Education trains the logical faculties, but knowledge can still get overridden by the more primitive parts of the brain like the limbic. I suspect doctors tend to be better doctors to their patients than they are to themselves. Detachment is good for judgement.
Not dangerous nor ineffective (Score:5, Informative)
Anyone who believes in evidence-based medicine. There's no real evidence that it works,
There are a number of reports from several different countries [livescience.com] that in early trials it appears to work.
In fact that is evidence, why do you not believe evidence yourself?
Furthermore, the mechanism as to how it works against Covid19 [nature.com] is well understood.
Why do you not believe the very well understood science behind this medication?
there is significant real evidence that it's dangerous.

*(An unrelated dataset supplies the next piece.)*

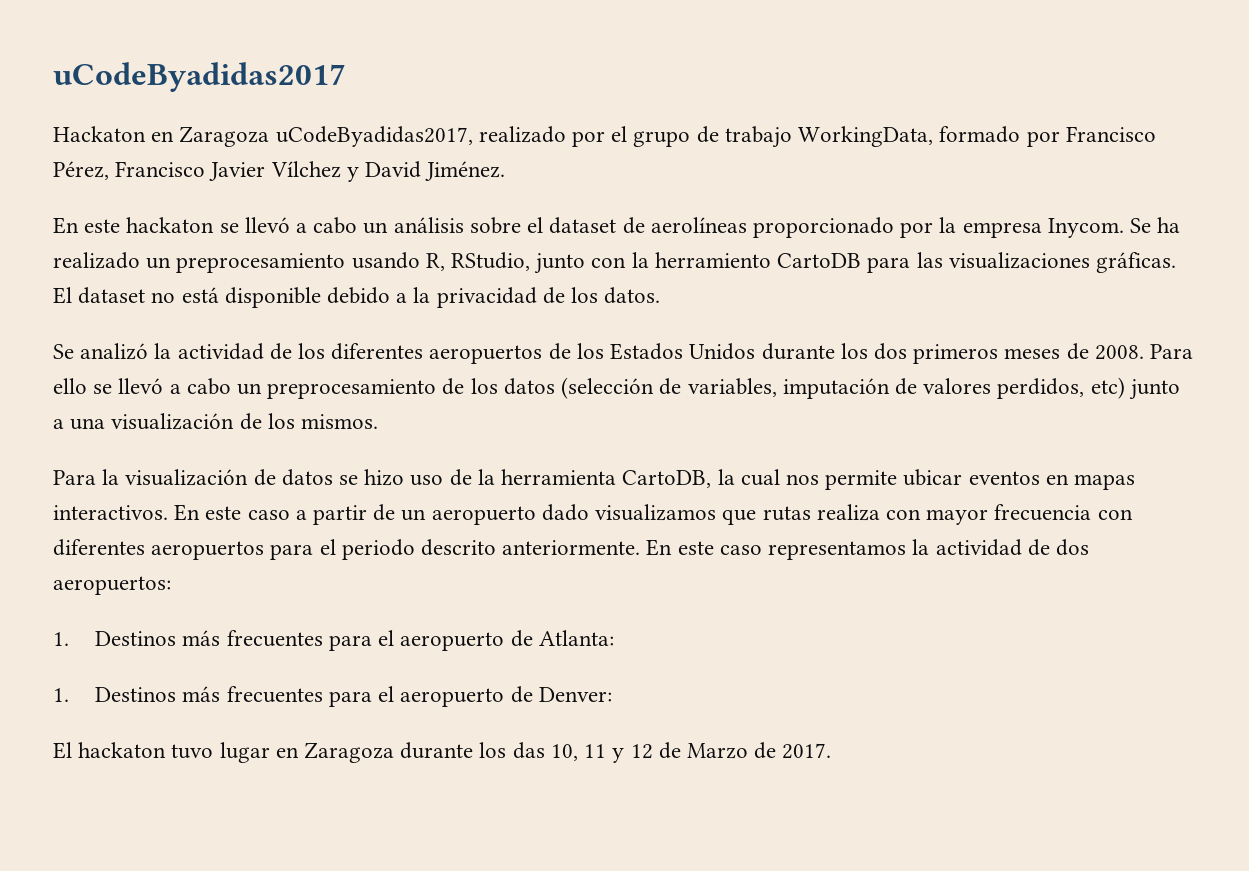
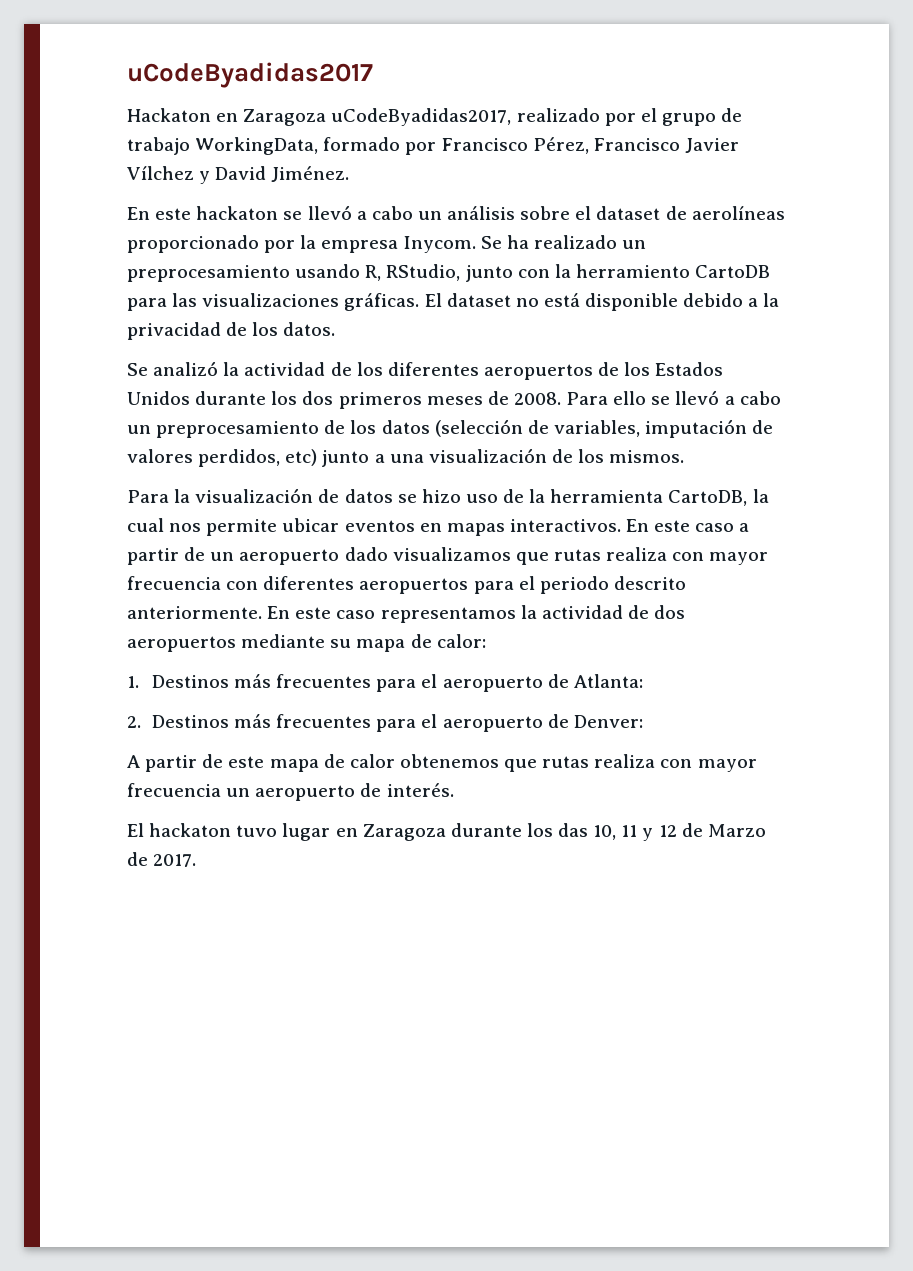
[53,576,171,595] aeropuertos: -> [127,634,486,652] aeropuertos mediante su mapa de calor:
[53,688,69,702] 1. -> [127,716,141,728] 2.
(612, 694) none -> [127,754,757,772] [127,783,454,801] // A partir de este mapa de calor obtenemos que rutas realiza con mayor frecuencia un aeropuerto de interés.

In fact it is taken widely already, but has a narrow range of dosages at which it is healthy - which is why it's a prescription drug. The army has many, many personnel taking Hydroxychloroquine regularly to prevent malaria. So to claim it is ""dangerous" is in itself, a very dangerous and ignorant claim given the potential benefit it can have.
Re: Not dangerous nor ineffective (Score:2)
Another thing to look at is the lack of Covid cases in the African continent, where malaria and people being treated for malaria are most populous. I know correlation, causation... but there is a link there.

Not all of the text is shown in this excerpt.